Commodities Fall Broadly On Europe Concerns
Doubts about Europe's political and economic future drove prices down for a wide range of commodities Tuesday as worries persisted about future demand for everything from copper and oil to soybeans.
Metals prices were hit hard. Gold, silver, platinum and palladium all fell. Energy and agricultural products were mixed.
An inconclusive Greek election raised questions about the country's ability to stave off financial disaster. Voters in France and Greece on Sunday supported members of parties that want to roll back or slow down government spending cuts and tax increases designed to help control the region's massive debt crisis.
If Greece is unable to remain solvent, there could be a ripple effect worldwide. Europe's economy is slowing. China's growth is slower and recent economic data has offered mixed signals about the U.S. economy.
Without a resolution in Greece, demand for U.S. and Chinese products will flatten, Country Hedging LLC market analyst Sterling Smith said. That, in turn, would hurt demand across the board for commodities.

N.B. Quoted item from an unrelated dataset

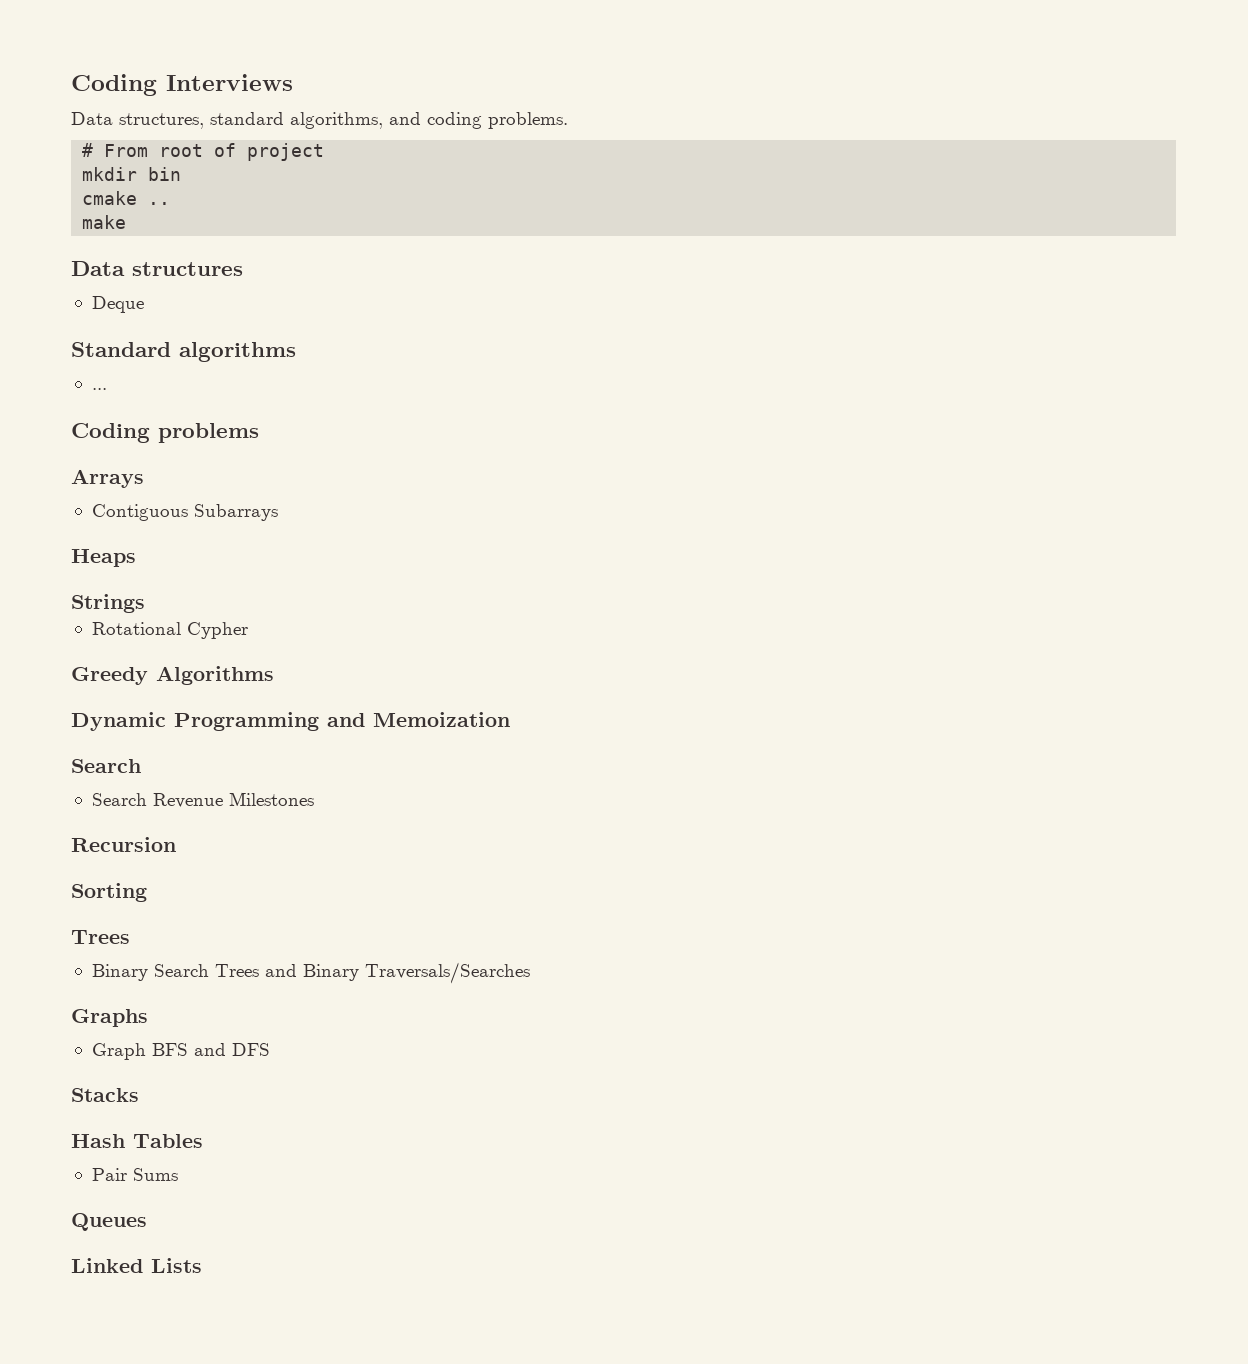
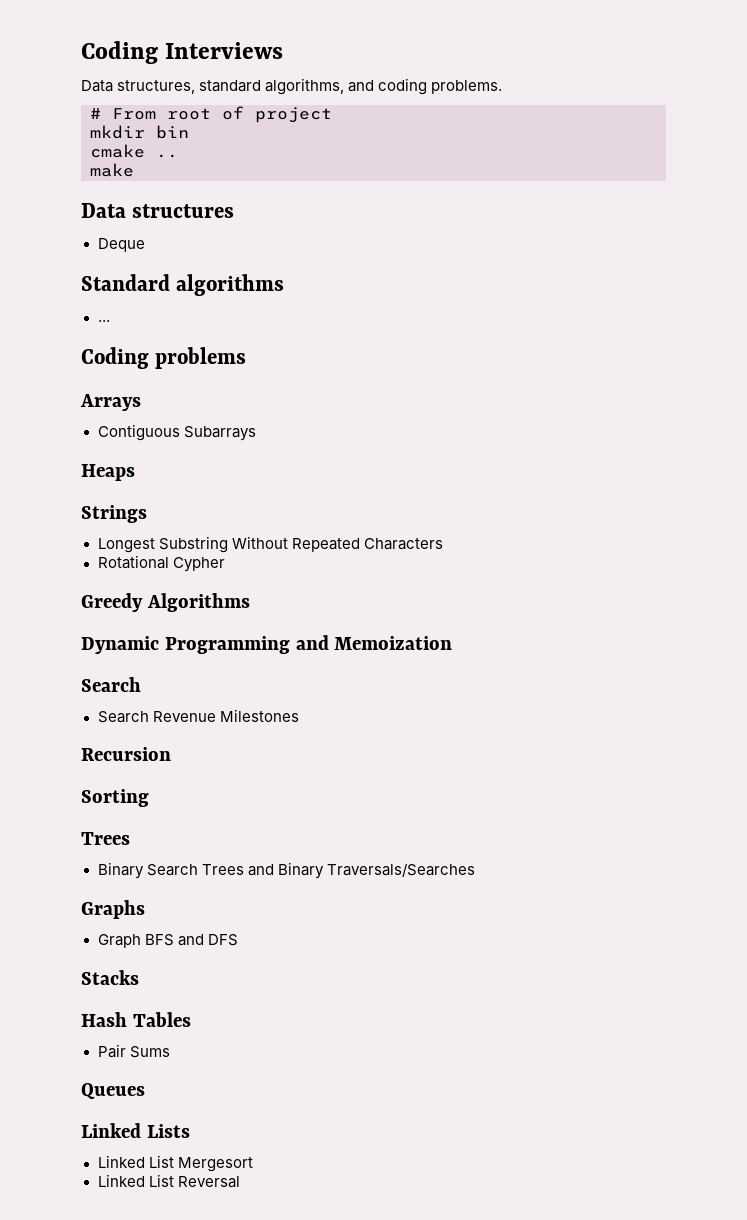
(145, 603) none -> [97,536,443,553] // Longest Substring Without Repeated Characters
(202, 1265) none -> [97,1155,253,1172] [97,1174,240,1188] // Linked List Mergesort // Linked List Reversal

Gold for June delivery fell $34.60, or 2.1 percent, to finish at $1,604.50 an ounce. Investors looked past its reputation as a relatively stable asset and bought dollars, which can give them ready access to funds when they see opportunities to buy again, said Dave Meger, vice president of metals trading at Vision Financial Group.
"What we've seen in the past is the immediate knee-jerk reaction to the downside as all asset classes are sold off," he said. However, gold often finds a base level of support after that initial reaction wears off and more investors buy it as a safe haven, Meger said.
In other metals trading, May silver fell 65.8 cents to end at $29.414 an ounce, May copper dropped 9.2 cents to $3.6855 per pound, July platinum declined $21.80 to $1,508.30 an ounce and June palladium ended down $24.95 at $622.85 per ounce.
Benchmark oil dropped 93 cents to finish at $97.01 per barrel on the New York Mercantile Exchange. Heating oil rose 0.87 cent to $2.9901 per gallon, gasoline futures increased 2.03 cents to $2.9944 per gallon and natural gas ended up 5.7 cents at $2.393 per 1,000 cubic feet.
In July agricultural crop contracts, wheat rose 3 cents to end at $6.15 per bushel, corn rose 3 cents to $6.23 per bushel and soybeans fell 27.5 cents to $14.3825 per bushel.